━━━━━ INFORMATION PROVIDED

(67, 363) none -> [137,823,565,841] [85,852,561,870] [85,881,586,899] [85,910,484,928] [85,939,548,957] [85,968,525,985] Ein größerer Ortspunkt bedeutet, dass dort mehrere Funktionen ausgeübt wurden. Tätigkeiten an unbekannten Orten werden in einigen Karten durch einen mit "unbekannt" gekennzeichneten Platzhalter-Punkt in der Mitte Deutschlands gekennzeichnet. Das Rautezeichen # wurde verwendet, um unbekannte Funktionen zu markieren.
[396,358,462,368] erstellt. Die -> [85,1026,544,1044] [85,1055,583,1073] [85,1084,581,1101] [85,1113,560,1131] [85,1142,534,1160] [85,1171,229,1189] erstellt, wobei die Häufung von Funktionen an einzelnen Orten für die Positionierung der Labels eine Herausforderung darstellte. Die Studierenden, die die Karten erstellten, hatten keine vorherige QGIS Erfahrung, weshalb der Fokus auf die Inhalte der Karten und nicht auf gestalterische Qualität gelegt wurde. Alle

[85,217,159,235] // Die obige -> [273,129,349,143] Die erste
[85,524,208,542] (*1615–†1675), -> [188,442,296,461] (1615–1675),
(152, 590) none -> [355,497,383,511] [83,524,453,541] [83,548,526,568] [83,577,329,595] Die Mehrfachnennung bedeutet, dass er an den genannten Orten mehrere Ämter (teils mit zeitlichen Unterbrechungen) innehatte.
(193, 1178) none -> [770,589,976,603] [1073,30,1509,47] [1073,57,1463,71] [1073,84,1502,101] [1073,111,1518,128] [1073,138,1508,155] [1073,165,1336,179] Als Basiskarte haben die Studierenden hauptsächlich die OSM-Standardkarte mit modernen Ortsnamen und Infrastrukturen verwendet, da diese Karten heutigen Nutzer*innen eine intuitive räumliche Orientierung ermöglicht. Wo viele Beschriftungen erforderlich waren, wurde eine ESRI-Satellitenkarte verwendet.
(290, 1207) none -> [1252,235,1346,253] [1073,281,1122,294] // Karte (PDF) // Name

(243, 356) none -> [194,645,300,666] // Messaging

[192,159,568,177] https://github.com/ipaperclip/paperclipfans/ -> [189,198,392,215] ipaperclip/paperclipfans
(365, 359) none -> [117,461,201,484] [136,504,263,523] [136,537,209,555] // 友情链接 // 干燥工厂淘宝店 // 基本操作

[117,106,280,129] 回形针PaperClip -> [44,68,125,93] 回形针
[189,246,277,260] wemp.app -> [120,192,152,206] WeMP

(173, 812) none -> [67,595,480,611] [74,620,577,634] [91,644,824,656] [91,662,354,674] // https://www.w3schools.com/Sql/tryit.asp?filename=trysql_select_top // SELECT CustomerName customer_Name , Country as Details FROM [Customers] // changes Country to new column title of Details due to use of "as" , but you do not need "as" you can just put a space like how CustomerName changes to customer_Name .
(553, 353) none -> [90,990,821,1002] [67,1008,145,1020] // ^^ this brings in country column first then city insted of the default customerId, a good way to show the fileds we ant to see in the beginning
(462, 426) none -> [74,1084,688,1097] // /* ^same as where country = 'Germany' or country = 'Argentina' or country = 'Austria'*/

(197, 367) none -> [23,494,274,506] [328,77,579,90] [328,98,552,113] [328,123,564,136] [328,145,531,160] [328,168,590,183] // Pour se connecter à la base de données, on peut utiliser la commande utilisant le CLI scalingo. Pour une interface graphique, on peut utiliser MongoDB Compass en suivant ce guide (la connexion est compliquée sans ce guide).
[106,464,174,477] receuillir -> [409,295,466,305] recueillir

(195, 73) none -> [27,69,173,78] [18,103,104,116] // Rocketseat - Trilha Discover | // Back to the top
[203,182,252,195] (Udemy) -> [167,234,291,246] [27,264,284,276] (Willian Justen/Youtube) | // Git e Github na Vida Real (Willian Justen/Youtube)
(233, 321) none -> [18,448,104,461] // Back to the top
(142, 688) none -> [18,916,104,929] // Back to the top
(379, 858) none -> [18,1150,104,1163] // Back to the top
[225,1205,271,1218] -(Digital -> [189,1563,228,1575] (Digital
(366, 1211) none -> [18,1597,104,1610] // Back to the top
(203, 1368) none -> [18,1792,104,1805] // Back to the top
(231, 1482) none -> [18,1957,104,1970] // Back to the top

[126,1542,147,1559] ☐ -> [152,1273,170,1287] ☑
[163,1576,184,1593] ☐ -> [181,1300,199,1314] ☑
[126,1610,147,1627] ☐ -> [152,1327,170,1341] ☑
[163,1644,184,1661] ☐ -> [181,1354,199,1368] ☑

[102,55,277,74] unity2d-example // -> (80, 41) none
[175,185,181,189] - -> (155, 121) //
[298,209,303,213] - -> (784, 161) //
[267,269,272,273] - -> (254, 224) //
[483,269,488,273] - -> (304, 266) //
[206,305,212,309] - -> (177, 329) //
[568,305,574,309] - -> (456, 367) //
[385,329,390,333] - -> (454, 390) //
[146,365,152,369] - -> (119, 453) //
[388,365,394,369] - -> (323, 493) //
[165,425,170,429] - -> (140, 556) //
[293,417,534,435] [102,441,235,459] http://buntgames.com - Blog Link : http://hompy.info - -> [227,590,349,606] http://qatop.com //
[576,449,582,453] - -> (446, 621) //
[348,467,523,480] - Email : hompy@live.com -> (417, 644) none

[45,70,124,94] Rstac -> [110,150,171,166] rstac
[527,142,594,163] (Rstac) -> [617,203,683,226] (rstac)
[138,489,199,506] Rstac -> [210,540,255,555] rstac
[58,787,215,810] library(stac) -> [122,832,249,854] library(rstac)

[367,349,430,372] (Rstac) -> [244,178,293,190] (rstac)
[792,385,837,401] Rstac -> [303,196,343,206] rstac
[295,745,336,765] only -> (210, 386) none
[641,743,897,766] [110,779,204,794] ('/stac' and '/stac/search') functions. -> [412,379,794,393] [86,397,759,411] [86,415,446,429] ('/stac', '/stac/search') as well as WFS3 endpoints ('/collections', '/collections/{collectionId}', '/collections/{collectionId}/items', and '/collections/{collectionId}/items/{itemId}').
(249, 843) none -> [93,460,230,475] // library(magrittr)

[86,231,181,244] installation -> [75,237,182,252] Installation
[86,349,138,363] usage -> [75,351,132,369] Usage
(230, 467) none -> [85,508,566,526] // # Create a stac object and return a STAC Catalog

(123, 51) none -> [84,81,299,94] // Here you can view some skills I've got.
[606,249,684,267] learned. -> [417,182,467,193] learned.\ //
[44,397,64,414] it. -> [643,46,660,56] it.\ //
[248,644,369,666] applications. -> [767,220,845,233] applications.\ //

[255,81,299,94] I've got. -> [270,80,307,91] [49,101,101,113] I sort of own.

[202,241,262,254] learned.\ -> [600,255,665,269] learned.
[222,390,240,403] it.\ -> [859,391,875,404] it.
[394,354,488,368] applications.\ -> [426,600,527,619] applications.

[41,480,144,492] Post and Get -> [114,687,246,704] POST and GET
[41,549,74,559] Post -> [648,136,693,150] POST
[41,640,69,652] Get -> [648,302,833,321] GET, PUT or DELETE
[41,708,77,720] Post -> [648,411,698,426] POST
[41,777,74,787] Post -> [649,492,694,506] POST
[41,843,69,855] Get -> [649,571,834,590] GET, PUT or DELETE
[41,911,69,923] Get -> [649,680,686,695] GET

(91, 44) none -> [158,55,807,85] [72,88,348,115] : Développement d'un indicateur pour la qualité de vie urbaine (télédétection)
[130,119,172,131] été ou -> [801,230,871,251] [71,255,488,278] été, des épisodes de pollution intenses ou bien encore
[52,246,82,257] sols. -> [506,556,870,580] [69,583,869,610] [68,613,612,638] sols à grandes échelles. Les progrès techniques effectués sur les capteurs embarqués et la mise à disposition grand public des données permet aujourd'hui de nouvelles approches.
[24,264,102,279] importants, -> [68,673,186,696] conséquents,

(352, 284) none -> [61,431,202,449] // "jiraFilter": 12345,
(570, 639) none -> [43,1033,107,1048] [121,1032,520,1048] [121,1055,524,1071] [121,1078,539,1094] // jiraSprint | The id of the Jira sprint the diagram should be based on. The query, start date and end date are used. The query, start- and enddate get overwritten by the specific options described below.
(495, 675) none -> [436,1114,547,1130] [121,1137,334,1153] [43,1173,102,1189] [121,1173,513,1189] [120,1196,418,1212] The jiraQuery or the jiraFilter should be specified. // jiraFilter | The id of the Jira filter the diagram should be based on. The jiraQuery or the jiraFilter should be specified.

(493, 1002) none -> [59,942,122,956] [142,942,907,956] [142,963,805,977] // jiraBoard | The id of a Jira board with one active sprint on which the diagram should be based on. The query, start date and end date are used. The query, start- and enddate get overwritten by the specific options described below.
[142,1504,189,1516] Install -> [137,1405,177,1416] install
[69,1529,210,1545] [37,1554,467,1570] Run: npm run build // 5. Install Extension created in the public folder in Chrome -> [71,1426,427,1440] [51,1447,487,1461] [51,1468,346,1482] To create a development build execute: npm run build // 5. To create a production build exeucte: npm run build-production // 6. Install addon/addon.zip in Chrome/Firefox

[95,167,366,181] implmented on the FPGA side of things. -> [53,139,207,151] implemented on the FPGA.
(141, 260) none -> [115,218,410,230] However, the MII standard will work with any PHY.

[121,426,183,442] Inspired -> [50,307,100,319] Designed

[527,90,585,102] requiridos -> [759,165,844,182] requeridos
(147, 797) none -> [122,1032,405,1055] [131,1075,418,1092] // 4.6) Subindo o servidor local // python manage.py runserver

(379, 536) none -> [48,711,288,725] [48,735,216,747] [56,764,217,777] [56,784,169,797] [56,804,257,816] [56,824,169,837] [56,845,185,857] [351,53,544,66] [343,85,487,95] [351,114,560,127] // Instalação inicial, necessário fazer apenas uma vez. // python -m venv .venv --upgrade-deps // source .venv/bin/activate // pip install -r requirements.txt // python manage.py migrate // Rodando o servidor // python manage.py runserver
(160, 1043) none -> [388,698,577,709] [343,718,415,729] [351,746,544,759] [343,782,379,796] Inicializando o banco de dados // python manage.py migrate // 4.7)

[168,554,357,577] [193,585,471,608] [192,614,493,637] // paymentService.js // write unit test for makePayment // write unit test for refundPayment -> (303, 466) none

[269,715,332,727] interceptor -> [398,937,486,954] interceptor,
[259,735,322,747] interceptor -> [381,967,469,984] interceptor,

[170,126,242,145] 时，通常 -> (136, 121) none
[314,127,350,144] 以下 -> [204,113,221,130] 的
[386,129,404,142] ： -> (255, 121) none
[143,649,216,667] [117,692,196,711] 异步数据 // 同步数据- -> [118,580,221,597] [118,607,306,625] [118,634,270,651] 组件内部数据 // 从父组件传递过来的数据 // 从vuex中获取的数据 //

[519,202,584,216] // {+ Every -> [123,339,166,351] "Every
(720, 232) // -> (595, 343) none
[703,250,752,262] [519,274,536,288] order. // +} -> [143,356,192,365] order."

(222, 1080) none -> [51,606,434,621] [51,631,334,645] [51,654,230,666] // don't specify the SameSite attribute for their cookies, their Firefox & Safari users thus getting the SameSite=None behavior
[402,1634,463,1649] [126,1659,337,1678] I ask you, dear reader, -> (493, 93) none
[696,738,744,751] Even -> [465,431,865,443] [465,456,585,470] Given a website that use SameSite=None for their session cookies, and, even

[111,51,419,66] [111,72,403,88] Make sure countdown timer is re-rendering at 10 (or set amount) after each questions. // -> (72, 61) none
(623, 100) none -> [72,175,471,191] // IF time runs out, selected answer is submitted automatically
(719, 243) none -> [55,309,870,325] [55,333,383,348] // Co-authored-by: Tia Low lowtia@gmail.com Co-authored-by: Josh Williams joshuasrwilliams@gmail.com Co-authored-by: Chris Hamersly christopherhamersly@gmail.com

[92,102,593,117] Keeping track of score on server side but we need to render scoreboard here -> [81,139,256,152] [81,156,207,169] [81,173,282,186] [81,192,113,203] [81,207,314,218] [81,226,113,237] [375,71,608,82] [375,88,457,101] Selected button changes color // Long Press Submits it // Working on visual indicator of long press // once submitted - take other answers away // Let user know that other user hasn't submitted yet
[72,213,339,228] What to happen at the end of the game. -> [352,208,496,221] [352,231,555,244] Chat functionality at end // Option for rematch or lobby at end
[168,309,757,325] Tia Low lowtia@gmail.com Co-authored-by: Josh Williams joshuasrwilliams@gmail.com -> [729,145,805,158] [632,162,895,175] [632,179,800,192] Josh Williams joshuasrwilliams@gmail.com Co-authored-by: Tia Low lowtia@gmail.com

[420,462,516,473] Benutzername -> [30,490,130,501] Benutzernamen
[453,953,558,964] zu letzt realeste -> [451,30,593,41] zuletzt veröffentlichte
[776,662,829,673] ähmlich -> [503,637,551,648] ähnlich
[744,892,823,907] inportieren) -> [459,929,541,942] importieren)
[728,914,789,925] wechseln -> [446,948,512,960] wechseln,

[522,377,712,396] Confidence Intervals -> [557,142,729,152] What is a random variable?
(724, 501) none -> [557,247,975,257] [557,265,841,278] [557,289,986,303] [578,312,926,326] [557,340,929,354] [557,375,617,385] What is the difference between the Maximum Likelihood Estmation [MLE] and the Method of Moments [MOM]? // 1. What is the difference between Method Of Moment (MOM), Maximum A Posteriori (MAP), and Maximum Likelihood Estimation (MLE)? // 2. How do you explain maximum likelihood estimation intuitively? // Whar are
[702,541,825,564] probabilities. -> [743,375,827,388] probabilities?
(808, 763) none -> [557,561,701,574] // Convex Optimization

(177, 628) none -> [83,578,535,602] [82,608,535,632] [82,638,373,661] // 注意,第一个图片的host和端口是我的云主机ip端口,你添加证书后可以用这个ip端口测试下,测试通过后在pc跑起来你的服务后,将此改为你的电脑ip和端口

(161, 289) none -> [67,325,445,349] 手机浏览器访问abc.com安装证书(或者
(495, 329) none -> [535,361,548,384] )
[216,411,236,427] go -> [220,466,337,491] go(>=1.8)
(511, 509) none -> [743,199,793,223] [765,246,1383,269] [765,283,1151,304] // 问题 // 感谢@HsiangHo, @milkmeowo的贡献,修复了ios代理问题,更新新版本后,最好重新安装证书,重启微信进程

━━━━━━━━━━

◆ **AIM OF THE TASK**
In the data above, which lines lie between the line with "(195, 73) none" and the line with "[527,142,594,163] (Rstac) ->", inclusive? Print those lines exactly and nothing else.

◆ **WRITTEN ANSWER**
(195, 73) none -> [27,69,173,78] [18,103,104,116] // Rocketseat - Trilha Discover | // Back to the top
[203,182,252,195] (Udemy) -> [167,234,291,246] [27,264,284,276] (Willian Justen/Youtube) | // Git e Github na Vida Real (Willian Justen/Youtube)
(233, 321) none -> [18,448,104,461] // Back to the top
(142, 688) none -> [18,916,104,929] // Back to the top
(379, 858) none -> [18,1150,104,1163] // Back to the top
[225,1205,271,1218] -(Digital -> [189,1563,228,1575] (Digital
(366, 1211) none -> [18,1597,104,1610] // Back to the top
(203, 1368) none -> [18,1792,104,1805] // Back to the top
(231, 1482) none -> [18,1957,104,1970] // Back to the top

[126,1542,147,1559] ☐ -> [152,1273,170,1287] ☑
[163,1576,184,1593] ☐ -> [181,1300,199,1314] ☑
[126,1610,147,1627] ☐ -> [152,1327,170,1341] ☑
[163,1644,184,1661] ☐ -> [181,1354,199,1368] ☑

[102,55,277,74] unity2d-example // -> (80, 41) none
[175,185,181,189] - -> (155, 121) //
[298,209,303,213] - -> (784, 161) //
[267,269,272,273] - -> (254, 224) //
[483,269,488,273] - -> (304, 266) //
[206,305,212,309] - -> (177, 329) //
[568,305,574,309] - -> (456, 367) //
[385,329,390,333] - -> (454, 390) //
[146,365,152,369] - -> (119, 453) //
[388,365,394,369] - -> (323, 493) //
[165,425,170,429] - -> (140, 556) //
[293,417,534,435] [102,441,235,459] http://buntgames.com - Blog Link : http://hompy.info - -> [227,590,349,606] http://qatop.com //
[576,449,582,453] - -> (446, 621) //
[348,467,523,480] - Email : hompy@live.com -> (417, 644) none

[45,70,124,94] Rstac -> [110,150,171,166] rstac
[527,142,594,163] (Rstac) -> [617,203,683,226] (rstac)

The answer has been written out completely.